PICK PAPRIKA Based on a serialized novel by Yasutaka Tsutsui, this loopy anime from director Satoshi Kon (Millennium Actress) isn’t a movie that’s meant to be understood so much as simply experienced — or maybe dreamed. Here’s what I know for sure (and plotwise, it isn’t much): Our psychotherapist superheroine Paprika, a.k.a. Dr. Atsuko Chiba, learns that her laboratory’s dream machine, the DC-Mini, has gone missing. So she goes looking for the errant device, digitally jacking into her colleagues’ dreams and discovering clues that include menacing geisha dolls and the recurring nightmare of a guilt-ridden police detective — who happens to hate movies. Like the best work of Kon’s compatriots Mamoru Oshii (Ghost in the Shell) and Hayao Miyazaki (Spirited Away), Paprika is a film in which, minute to minute, basically anything can happen; the narrative is almost completely unbound. But Kon wouldn’t be his genre’s supreme self-reflexivist if he didn’t insist on revealing frames within the frame — which here include not just characters’ dreams, but movie and laptop screens, plus a Planet Hollywood–esque elevator that stops on floors devoted to Tarzan and James Bond. At once cinephobic and cinephilic, Kon’s heady cure for blockbuster blues couldn’t have come along at a better time. (Sunset 5; Playhouse 7) (Rob Nelson) See film feature
PIERREPOINT – ENGLAND’S LAST HANGMAN See film feature
SHOOTOUT AT LOKHANDWALA After a successful, bloody raid against Pakistani terrorists circa 1991, legendary Mumbai police detective Aftab Ahmed Khan (Sanjay Dutt) creates a new, SWAT-like unit designed to attack the mobsters who are terrorizing the city, transforming crime scenes into free fire zones. Based on actual events, director Apoorva Lakhia’s tumultuous Shootout at Lokhandwala has a neat genre-flick premise that recalls the Johnny To media-circus crime thriller Breaking News: Hundreds of cops surround a downtown apartment building containing six of the city’s most-wanted thugs, while the resulting gun battle becomes a live TV spectacular. The movie is a slapdash piece of work that cries out for a few more weeks of editorial fine-tuning. Worse, it’s morally incoherent: It never decides whether to portray the cops as slo-mo manly heroes or as prisoner-executing fascists. (As a result, they are both and neither.) But Shootout at Lokhandwala may still be a rush for action fans because it never slows down long enough to become even remotely boring. The flamboyant hand of producer Sanjay Gupta, the genre-movie gourmand who directed Kaante and Musafir, is unmistakable in jet-propelled action and chase sequences that feel like the mutant offspring of John Woo and Costa-Gavras. And there are crucial grace notes in the performances: The actress Amrita Singh, a Bollywood vamp in black leather back in the 1980s, does a beautifully creepy turn as the movie’s scariest character, the chief gangster’s mother, whose supportiveness is decidedly unhealthy. Is Sanjay Gupta channeling White Heat here, or did he just get lucky? (Naz 8) (David Chute)

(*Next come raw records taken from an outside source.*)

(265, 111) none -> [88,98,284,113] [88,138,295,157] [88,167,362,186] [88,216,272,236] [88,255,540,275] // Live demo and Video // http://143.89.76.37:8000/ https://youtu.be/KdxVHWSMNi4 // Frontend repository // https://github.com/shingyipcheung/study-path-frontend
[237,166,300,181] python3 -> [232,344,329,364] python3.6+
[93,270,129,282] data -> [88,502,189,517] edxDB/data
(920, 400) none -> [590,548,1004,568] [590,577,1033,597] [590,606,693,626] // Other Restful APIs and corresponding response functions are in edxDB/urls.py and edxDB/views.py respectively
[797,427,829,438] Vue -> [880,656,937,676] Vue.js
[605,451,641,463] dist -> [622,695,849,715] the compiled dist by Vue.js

SHOWBUSINESS: THE ROAD TO BROADWAY Movie buffs who don’t know their way around the Great White Way will be struck by the endless parallels to Hollywood in this Broadway documentary: There are star-powered mega-productions (like the $10 million Taboo, produced by Rosie O’Donnell) and smaller, hipper projects (the $3.5 million Avenue Q); shows designed to draw the largest possible audience (Wicked) and more personal, intellectual ones (Tony Kushner’s Caroline, or Change). The film’s producer-director Dori Berinstein knows her way around a Broadway show — she’s produced 11 of them, including her latest, Legally Blonde — and her insider status no doubt helped secure behind-the-scenes access as she tracks one season in the life of four musicals. It also explains the unusual level of intimacy between interviewer and subjects, including a sampling of New York’s theater critics, who, unlike their film-watching brethren, have a much stronger influence on the bottom line. Still, their inability to predict the winners at the box office (who would see Avenue Q?) or at the Tonys (what could beat Wicked?) shows Broadway’s inherent unpredictability, which makes for good entertainment in any art form. (The Landmark) (Matt Singer)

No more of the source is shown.